According to Latter-day Saint theology, two of the three divine beings of the Godhead have perfected, glorified, physical bodies, namely God the Father (Elohim) and God the Son (Jehovah). Instead of considering the Father, the Son, and the Holy Ghost as one in substance or essence with one another, Latter-day Saints understand the oneness of the Godhead as symbolic of Their perfectly united characteristics and purpose, while yet acknowledging that they are three separate and distinct beings. To explain this divergence from Trinitarian oneness as literal rather than symbolic, Latter-day Saints commonly cite Christ's Intercessory Prayer in John 17:20-23, which reads:
- "I do not ask for these [disciples] only, but also for those who will believe in me through their word, that they may all be one, just as you, Father, are in me, and I in you, that they also may be in us, so that the world may believe that you have sent me. The glory that you have given me I have given to them, that they may be one even as we are one, I in them and you in me, that they may become perfectly one, so that the world may know that you sent me and loved them even as you loved me."
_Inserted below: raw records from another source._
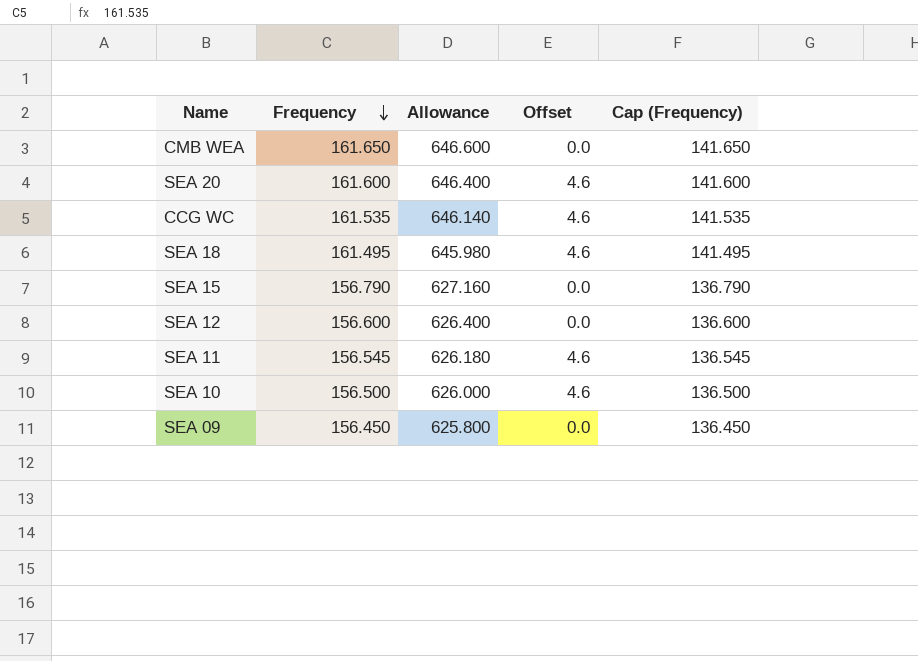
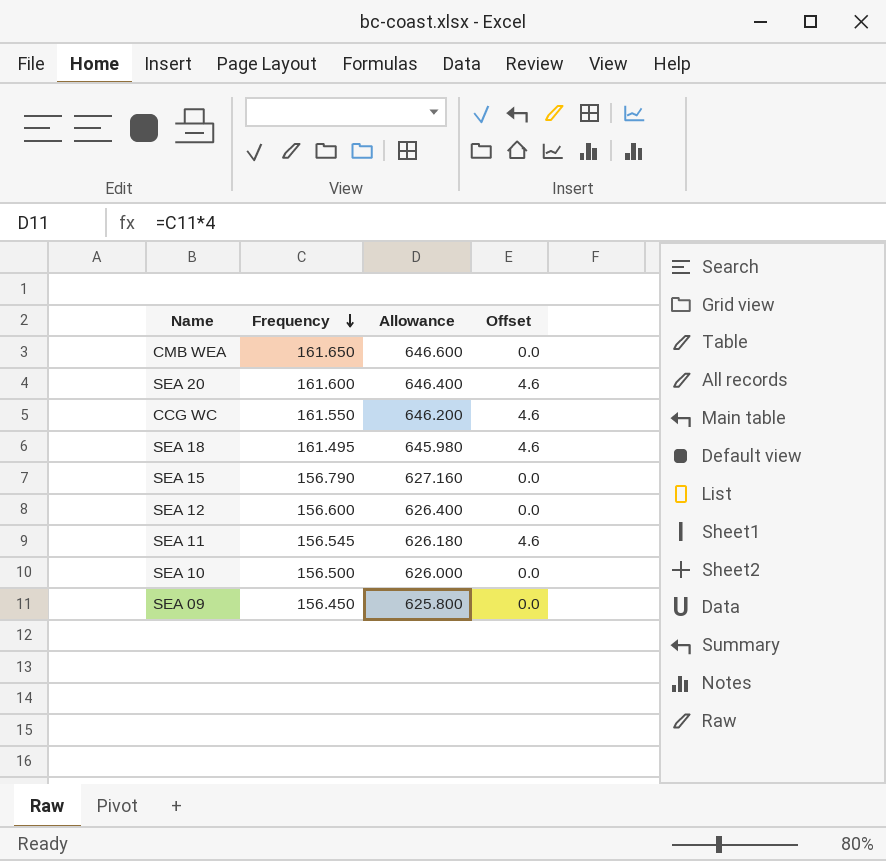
column Cap (Frequency) | formula: [Frequency] - 20 -> none
CCG WC | Frequency: 161.535 -> 161.550
CCG WC | Allowance: 646.140 -> 646.200
SEA 10 | Offset: 4.6 -> 0.0

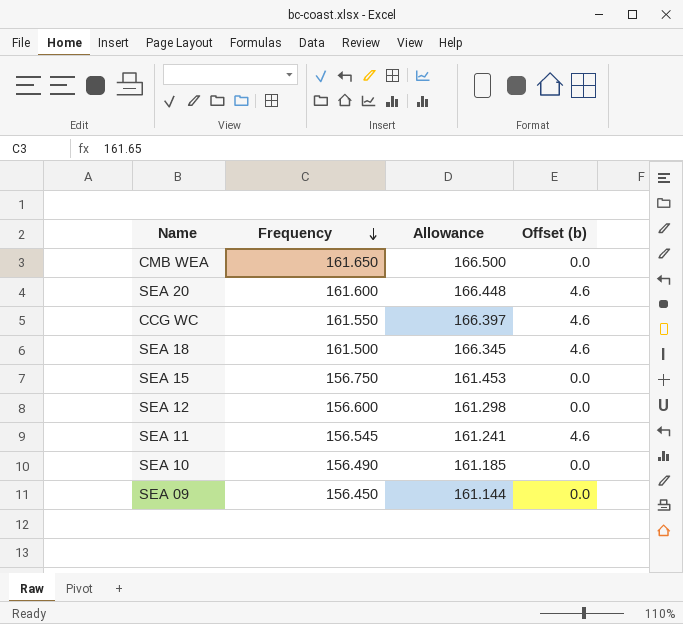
column Allowance | formula: [Frequency] * 4 -> [Frequency] * 1.03
column name: Offset -> Offset (b)
SEA 18 | Frequency: 161.495 -> 161.500
SEA 15 | Frequency: 156.790 -> 156.750
SEA 10 | Frequency: 156.500 -> 156.490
This conception of the Godhead differs from the Trinitarian view of the Incarnation in which only God the Son, temporarily possessed an incarnated, physical body while God the Father is and has always remained unembodied. Despite these differences, Latter-day Saint doctrine accepts a similar version of so-called ethical monotheism (which developed out of the Jewish tradition), in that Latter-day Saints believe that the Light of Christ (alternatively referred to as the Spirit of Christ) emanates from God the Son throughout the world, thereby influencing all people everywhere to do good and eschew evil. This teaching is best exemplified in the Book of Mormon in Moroni 7:13-19, which states:
- "Wherefore, all things which are good cometh of God; and that which is evil cometh of the devil; for the devil is an enemy unto God, and fighteth against him continually, and inviteth and enticeth to sin, and to do that which is evil continually. But behold, that which is of God inviteth and enticeth to do good continually; wherefore, every thing which inviteth and enticeth to do good, and to love God, and to serve him, is inspired of God...For behold, the Spirit of Christ is given to every man, that he may know good from evil; wherefore, I show unto you the way to judge; for every thing which inviteth to do good, and to persuade to believe in Christ, is sent forth by the power and gift of Christ; wherefore ye may know with a perfect knowledge it is of God. But whatsoever thing persuadeth men to do evil, and believe not in Christ, and deny him, and serve not God, then ye may know with a perfect knowledge it is of the devil...Wherefore, I beseech of you, brethren, that ye should search diligently in the light of Christ that ye may know good from evil; and if ye will lay hold upon every good thing, and condemn it not, ye certainly will be a child of Christ."